In your server, there are lots of ways you could view a system resource usage, as well as the ability to kill a misbehaving or resource hog processes, for example, you can use the kill command to gracefully kill a process, learn more about Dealing With Misbehaving Processes in Your Server.

What if I tell you that there is a better way to go about it, which is where the htop utility comes in...

htop is an interactive process viewer that allows you to scroll vertically, and horizontally, this way, you can see the processes running on the system, along with commands running the process, the good thing about this utility is that it features mouse support, and on top of that, you can kill processes without the need of figuring out their PIDS.

If you are running Ubuntu 18 and above, then you most likely would have htop installed by default, if you don't already have htop installed, you can install it with apt:

sudo apt install htop

To get started with htop, simply run htop at your shell prompt, but I love to run it as root, this would give me an option to kill processes:

sudo htop

htop view

At the top left section of the htop display is the progress bar for each of your CPU cores (I have one core in the screenshot above), plus a usage bar for both memory and swap.

The CPU usage bar displays the used percentage of the CPU, the memory bar shows the used/total size of the memory, while the swap bar shows the used/total size of the swap.

At the top right section of the htop display are the number of Tasks you have running, Load average, and your server uptime.

The lower section of the htop display will show you a list of processes running on your server, with a column showing you the user running, Its PID, memory, and CPU being consumed by each process, and the command being run.

To scroll the process list, you can use your arrow keys to navigate up and down through the list, and here is what I love about htop, you can use your mouse to sort the list of processes, e.g if you click on MEM% or CPU%, the process list will be sorted by memory or CPU usage respectively.

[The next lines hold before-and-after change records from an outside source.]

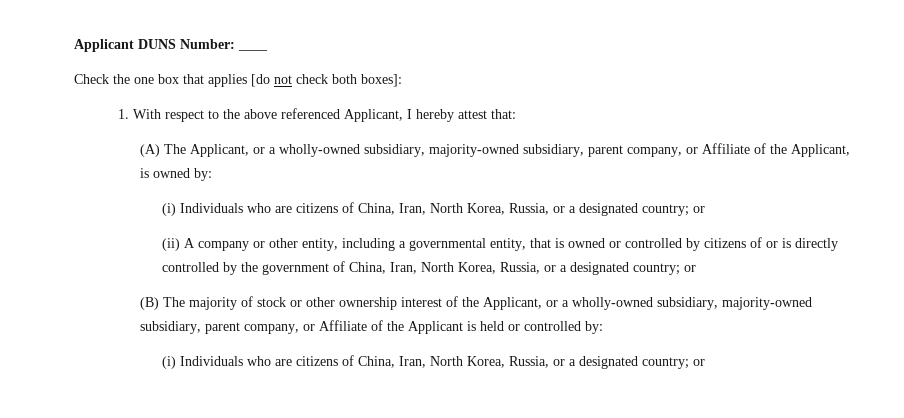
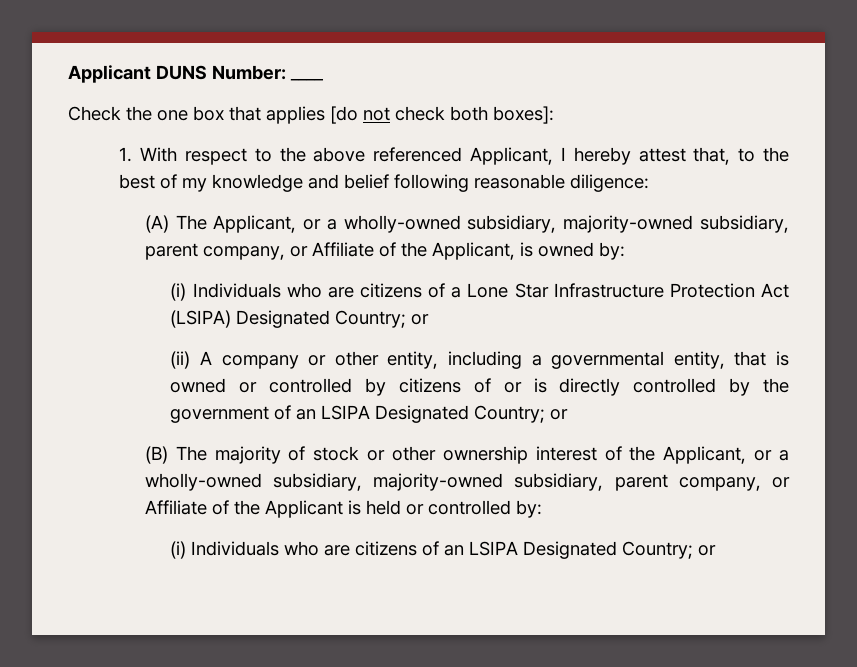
- 1. With respect to the above referenced Applicant, I hereby attest that:
+ 1. With respect to the above referenced Applicant, I hereby attest that, to the best of my knowledge and belief following reasonable diligence:
  (A) The Applicant, or a wholly-owned subsidiary, majority-owned subsidiary, parent company, or Affiliate of the Applicant, is owned by:
- (i) Individuals who are citizens of China, Iran, North Korea, Russia, or a designated country; or
+ (i) Individuals who are citizens of a Lone Star Infrastructure Protection Act (LSIPA) Designated Country; or
- (ii) A company or other entity, including a governmental entity, that is owned or controlled by citizens of or is directly controlled by the government of China, Iran, North Korea, Russia, or a designated country; or
+ (ii) A company or other entity, including a governmental entity, that is owned or controlled by citizens of or is directly controlled by the government of an LSIPA Designated Country; or
  (B) The majority of stock or other ownership interest of the Applicant, or a wholly-owned subsidiary, majority-owned subsidiary, parent company, or Affiliate of the Applicant is held or controlled by:
- (i) Individuals who are citizens of China, Iran, North Korea, Russia, or a designated country; or
+ (i) Individuals who are citizens of an LSIPA Designated Country; or

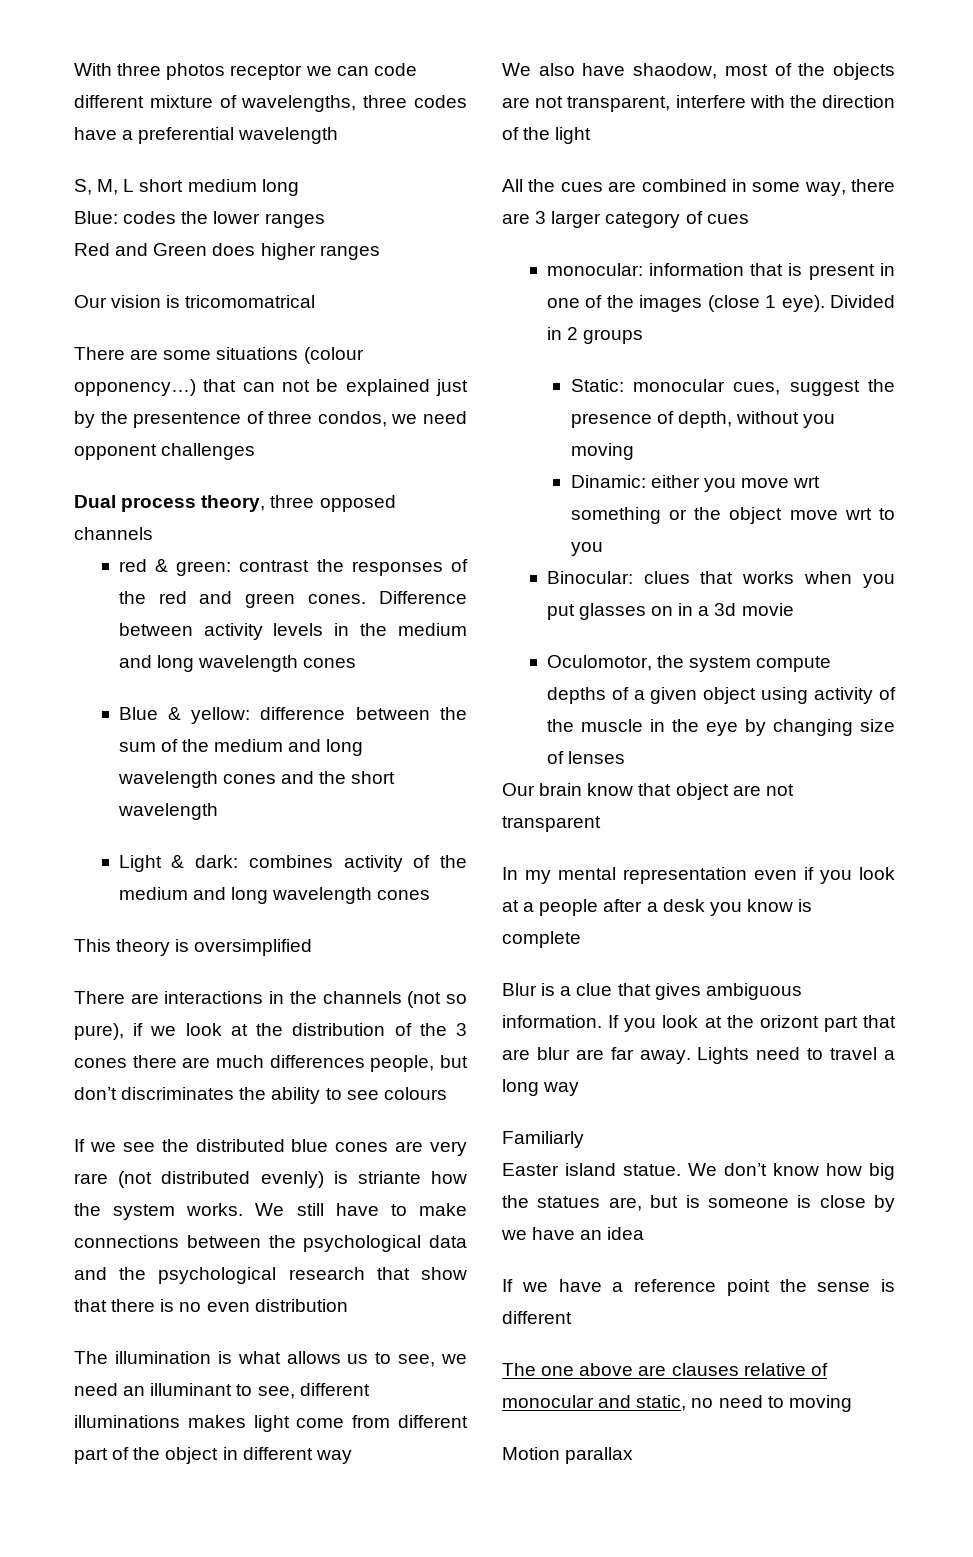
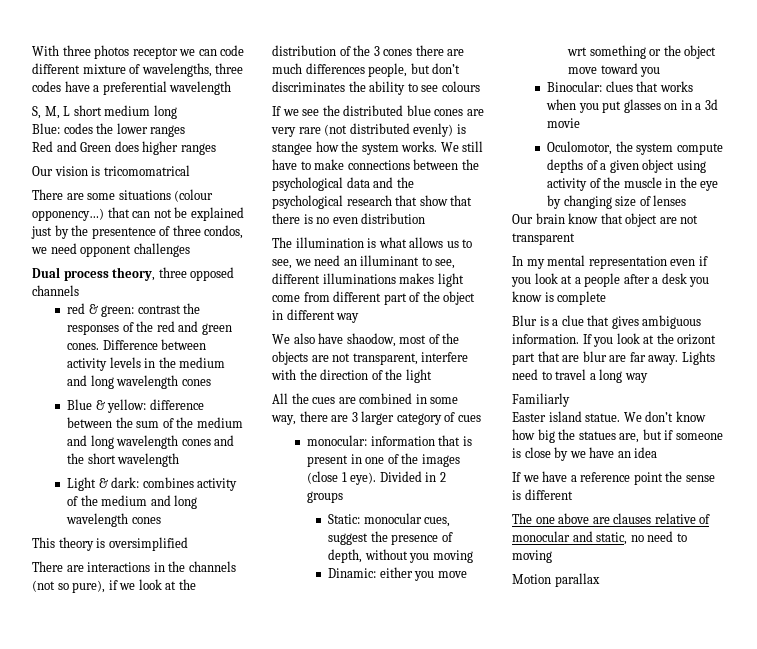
- If we see the distributed blue cones are very rare (not distributed evenly) is striante how the system works.
+ If we see the distributed blue cones are very rare (not distributed evenly) is stangee how the system works.
- Dinamic: either you move wrt something or the object move wrt to you
+ Dinamic: either you move wrt something or the object move toward you
- We don’t know how big the statues are, but is someone is close by we have an idea
+ We don’t know how big the statues are, but if someone is close by we have an idea

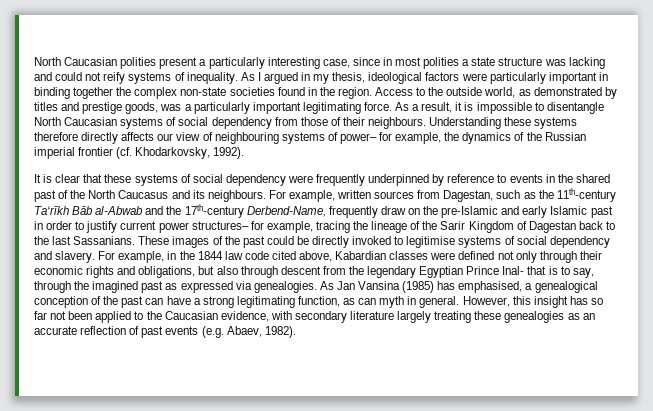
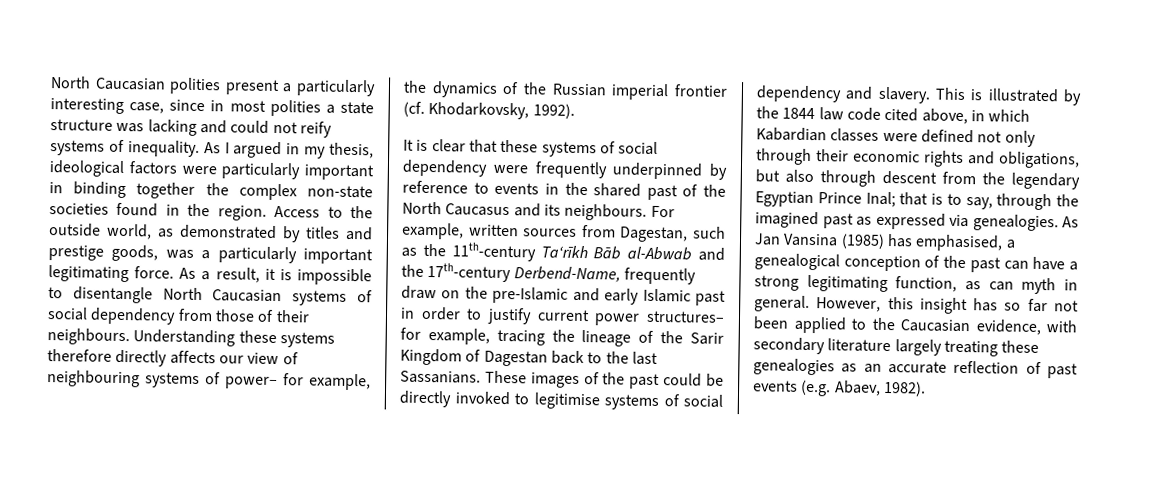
- For example, in the 1844 law code cited above, Kabardian classes were defined not only through their economic rights and obligations, but also through descent from the legendary Egyptian Prince Inal- that is to say, through the imagined past as expressed via genealogies.
+ This is illustrated by the 1844 law code cited above, in which Kabardian classes were defined not only through their economic rights and obligations, but also through descent from the legendary Egyptian Prince Inal; that is to say, through the imagined past as expressed via genealogies.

Watch the below video for an illustration:

https://youtu.be/Io_sZyKmFbI

At the bottommost part are short-cut keys you can utilize for even more advance stuff, I have highlighted what the major functions are used for below, and also include a video for illustration:

F2 or Capital Letter "S" This takes you to the setup screen where you can configure the meters displayed at the top of the screen, set various display options, choose among color schemes, and select which columns are displayed, in which order.
F3 or / It Incrementally searches the command lines of all the displayed processes. The currently selected (highlighted) command will update as you type. While in search mode, pressing F3 will cycle through matching occurrences.
F4 \ This is similar to the search function, but in this case, it only shows processes whose names match with what you typed
F5 or small letter "t" This shows the process in a tree view, the way it works is organizing the processes by parenthood, and layout the relations between them as a tree. This is useful in a situation where you are stopping a process only to have it immediately respawn, you would need to know what the parent of that process is in order to stop it from resurrecting itself.
F6 This is the sorted view, this is the same as clicking on MEM%, CPU%, etc
F9, or small letter "k" The kill process sends a signal which is selected in a menu, for example, Signal 15(SIGTERM) kills the process gracefully, and the signal 9(SIGKILL) force stop a process ungracefully.
F10 or small letter "q" Quite htop

Watch the below video for an illustration:

https://youtu.be/vR6nSANZyX4

htop can really be useful for monitoring system processes, and their usages!